A group of Republican senators are proposing an amendment to the United States Constitution that would reduce the number of judges on the United States Supreme Court to nine.
Former Republican presidential candidate Senator Ted Cruz (R-TX) is joined by Senator Thom Tillis (R-NC), Martha McSally (R-AZ), Roger Wicker (R-MS), Kelly Loeffler (R-GA), and Cindy Hyde-Smith (R-MS), in co-sponsoring the Keep Nine amendment, which would bar Congress from increasing the number of judges on the High Court bench.
“Make no mistake, if the Democrats win the election, they will end the filibuster and pack the Supreme Court, increasing the number of judges to advance their radical political agenda, entrenching their power for generations and destroying the foundations of our democratic system, “Cruz said in an October 19, 2020 statement.
The proposed amendment also includes a bill that would create a “point of order against an act to alter the number of judges of the Supreme Court of the United States.” A point of order is a procedural claim that a rule of the Senate is violated.
Passing the Keep Nine Amendment would end the possibility of courting the court by any Congress or administration, removing action as a political tool of retribution or opportunity.
In September, Reps Denver Riggleman (R-VA) and Collin Peterson (D-MN) proposed a similar amendment to the Keep Nine Amendment, also setting the number at nine. Members of Congress, in a bipartisan statement, said they feared partisan and politically motivated efforts to expand the court could spark a battle that could further polarize the country.

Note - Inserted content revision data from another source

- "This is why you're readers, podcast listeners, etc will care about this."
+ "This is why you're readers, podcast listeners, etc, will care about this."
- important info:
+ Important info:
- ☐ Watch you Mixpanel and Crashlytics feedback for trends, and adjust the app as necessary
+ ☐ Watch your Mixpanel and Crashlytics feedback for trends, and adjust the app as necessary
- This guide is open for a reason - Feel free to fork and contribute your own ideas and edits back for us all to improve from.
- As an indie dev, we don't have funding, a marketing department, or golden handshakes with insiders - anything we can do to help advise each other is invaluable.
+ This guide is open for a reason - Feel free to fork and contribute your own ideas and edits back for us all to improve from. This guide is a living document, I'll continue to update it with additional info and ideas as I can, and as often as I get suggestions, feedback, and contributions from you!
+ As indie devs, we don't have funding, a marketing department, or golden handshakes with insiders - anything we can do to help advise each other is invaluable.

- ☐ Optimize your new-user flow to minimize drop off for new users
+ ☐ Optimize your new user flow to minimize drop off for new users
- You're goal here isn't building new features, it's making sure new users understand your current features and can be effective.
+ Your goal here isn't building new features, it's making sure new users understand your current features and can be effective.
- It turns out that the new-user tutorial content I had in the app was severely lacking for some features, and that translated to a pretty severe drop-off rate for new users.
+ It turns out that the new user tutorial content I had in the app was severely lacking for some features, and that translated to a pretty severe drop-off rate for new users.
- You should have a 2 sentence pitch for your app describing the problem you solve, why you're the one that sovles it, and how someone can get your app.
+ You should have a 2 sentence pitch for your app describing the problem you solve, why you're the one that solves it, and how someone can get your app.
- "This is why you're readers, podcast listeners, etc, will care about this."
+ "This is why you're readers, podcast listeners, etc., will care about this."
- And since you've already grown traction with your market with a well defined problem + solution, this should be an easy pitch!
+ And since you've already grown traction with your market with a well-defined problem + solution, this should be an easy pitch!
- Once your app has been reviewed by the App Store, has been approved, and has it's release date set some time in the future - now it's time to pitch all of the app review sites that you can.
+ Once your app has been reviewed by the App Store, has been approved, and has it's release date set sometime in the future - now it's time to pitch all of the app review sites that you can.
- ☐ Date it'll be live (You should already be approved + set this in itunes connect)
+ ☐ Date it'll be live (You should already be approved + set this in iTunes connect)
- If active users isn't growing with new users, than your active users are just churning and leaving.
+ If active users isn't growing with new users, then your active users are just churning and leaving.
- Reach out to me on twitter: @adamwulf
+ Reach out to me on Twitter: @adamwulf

In its present form, the Constitution of the United States (Article III, Section 1) states: “The judicial power of the United States shall be vested in a single Supreme Court and in lower courts as Congress may from time to time direct and establish. It is the verbiage ‘as Congress may from time to time order and establish’ that gives political supporters of Congress the opportunity to pack the bag.
Any amendment to the U.S. Constitution requires two-thirds of the House and Senate to approve the text of the amendment. Then three-quarters of the states must ratify the amendment.